## Brief
Search the records for the string "border", and show each line where it appears.

## Provided data
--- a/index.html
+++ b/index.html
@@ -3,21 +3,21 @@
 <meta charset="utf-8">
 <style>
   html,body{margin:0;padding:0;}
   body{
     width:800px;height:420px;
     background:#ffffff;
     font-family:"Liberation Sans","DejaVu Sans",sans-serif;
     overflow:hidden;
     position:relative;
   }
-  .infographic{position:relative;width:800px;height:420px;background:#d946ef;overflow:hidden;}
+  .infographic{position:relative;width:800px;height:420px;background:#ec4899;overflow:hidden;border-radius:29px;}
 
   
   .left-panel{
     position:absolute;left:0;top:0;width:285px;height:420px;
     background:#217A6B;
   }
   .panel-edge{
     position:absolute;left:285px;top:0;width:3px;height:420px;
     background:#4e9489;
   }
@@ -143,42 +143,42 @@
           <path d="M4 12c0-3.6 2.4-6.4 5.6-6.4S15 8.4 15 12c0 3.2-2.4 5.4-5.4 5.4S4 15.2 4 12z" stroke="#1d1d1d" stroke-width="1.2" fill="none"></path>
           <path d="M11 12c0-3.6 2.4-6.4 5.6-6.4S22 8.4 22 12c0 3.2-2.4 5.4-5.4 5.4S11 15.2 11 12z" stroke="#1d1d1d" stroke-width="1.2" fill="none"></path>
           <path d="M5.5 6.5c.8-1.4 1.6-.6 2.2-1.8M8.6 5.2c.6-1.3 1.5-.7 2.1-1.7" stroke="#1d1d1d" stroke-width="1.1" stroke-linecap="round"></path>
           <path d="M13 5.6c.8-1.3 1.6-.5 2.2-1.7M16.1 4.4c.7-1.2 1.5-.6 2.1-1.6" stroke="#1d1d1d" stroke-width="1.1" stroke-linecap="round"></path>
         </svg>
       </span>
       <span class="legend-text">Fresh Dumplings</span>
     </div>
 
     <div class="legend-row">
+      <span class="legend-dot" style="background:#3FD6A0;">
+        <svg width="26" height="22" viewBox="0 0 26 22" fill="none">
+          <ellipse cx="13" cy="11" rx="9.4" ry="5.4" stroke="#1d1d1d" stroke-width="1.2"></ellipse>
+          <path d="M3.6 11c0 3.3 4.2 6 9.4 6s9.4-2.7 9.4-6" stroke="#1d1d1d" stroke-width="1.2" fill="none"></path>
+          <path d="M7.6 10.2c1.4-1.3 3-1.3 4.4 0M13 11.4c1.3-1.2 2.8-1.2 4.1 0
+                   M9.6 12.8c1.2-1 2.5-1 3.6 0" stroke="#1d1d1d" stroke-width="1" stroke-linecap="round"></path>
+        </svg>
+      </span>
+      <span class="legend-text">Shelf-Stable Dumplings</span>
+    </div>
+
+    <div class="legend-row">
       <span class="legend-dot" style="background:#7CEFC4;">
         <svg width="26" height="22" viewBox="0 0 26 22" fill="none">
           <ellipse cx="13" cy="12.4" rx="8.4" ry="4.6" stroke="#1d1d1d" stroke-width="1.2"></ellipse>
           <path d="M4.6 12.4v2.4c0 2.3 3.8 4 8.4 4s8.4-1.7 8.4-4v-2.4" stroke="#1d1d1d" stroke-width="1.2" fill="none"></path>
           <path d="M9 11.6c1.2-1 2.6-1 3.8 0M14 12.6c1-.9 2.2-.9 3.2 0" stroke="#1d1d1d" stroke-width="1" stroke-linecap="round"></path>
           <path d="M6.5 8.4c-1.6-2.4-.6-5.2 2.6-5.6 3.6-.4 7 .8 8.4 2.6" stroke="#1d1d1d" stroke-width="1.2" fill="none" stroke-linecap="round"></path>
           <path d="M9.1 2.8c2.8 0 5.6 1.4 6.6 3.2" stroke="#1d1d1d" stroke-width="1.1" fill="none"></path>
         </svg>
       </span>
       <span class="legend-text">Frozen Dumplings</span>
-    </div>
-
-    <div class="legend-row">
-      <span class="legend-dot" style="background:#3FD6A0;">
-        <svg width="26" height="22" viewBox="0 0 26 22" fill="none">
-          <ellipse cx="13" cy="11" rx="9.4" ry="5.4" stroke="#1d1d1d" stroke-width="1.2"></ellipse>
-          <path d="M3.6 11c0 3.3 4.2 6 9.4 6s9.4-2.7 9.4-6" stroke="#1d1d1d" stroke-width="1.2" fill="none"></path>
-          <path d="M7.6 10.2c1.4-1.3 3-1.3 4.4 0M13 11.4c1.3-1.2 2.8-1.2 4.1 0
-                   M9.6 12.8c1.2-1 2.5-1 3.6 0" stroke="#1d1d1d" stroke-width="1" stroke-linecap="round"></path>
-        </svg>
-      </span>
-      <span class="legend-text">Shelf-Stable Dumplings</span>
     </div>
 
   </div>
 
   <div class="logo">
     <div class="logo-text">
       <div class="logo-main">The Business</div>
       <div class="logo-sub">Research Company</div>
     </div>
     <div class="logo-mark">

...

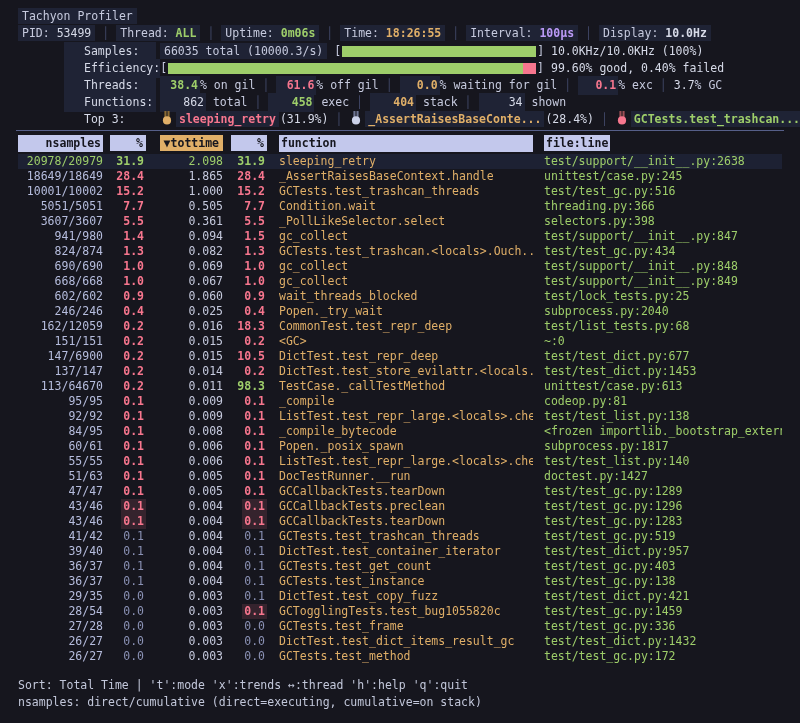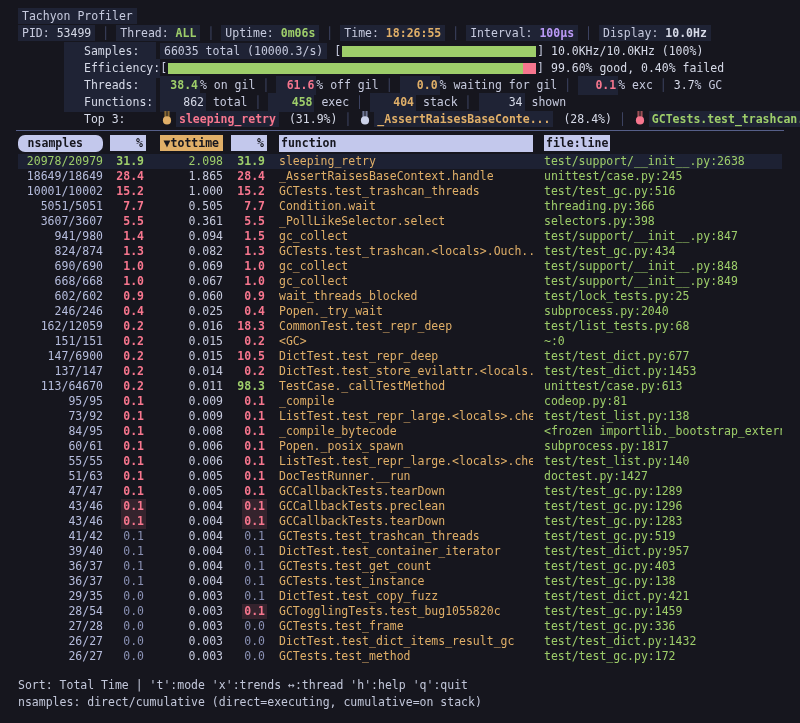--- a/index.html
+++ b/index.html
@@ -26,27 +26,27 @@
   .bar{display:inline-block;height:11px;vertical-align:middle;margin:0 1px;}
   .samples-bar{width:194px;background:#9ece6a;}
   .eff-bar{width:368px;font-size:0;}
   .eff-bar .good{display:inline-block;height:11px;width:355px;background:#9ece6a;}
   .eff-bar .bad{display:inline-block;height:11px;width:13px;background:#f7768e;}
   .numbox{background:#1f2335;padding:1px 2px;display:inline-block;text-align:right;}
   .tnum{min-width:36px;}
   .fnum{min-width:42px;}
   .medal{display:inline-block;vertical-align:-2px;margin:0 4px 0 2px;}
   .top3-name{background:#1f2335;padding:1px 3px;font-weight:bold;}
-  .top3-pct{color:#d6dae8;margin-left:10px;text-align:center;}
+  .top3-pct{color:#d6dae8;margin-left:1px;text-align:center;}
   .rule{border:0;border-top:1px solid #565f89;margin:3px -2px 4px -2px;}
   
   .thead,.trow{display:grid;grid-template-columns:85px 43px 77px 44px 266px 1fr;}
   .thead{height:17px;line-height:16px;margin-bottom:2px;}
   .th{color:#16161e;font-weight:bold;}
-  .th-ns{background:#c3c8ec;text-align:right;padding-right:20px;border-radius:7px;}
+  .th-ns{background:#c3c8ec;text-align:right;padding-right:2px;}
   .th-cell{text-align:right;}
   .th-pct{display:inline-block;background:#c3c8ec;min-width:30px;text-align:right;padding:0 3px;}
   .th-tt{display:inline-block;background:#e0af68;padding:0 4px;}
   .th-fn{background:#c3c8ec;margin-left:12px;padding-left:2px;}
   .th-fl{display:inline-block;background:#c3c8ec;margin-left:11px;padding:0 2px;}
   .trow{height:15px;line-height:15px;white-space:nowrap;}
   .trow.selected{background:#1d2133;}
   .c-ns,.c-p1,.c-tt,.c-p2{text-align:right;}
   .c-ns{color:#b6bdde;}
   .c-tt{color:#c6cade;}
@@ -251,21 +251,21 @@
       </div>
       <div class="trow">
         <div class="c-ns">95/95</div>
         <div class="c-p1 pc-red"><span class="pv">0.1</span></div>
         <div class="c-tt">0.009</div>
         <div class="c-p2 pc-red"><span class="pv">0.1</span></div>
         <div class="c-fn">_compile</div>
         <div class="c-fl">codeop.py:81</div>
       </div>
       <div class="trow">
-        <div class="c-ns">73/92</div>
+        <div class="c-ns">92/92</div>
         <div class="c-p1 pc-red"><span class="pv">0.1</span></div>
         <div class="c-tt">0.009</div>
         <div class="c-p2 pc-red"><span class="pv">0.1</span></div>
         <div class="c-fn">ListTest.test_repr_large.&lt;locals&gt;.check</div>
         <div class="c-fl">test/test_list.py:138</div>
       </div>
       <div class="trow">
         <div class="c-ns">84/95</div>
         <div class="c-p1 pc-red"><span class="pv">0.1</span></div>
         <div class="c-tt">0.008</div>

## Answer to the exercise
+  .infographic{position:relative;width:800px;height:420px;background:#ec4899;overflow:hidden;border-radius:29px;}
   .rule{border:0;border-top:1px solid #565f89;margin:3px -2px 4px -2px;}
-  .th-ns{background:#c3c8ec;text-align:right;padding-right:20px;border-radius:7px;}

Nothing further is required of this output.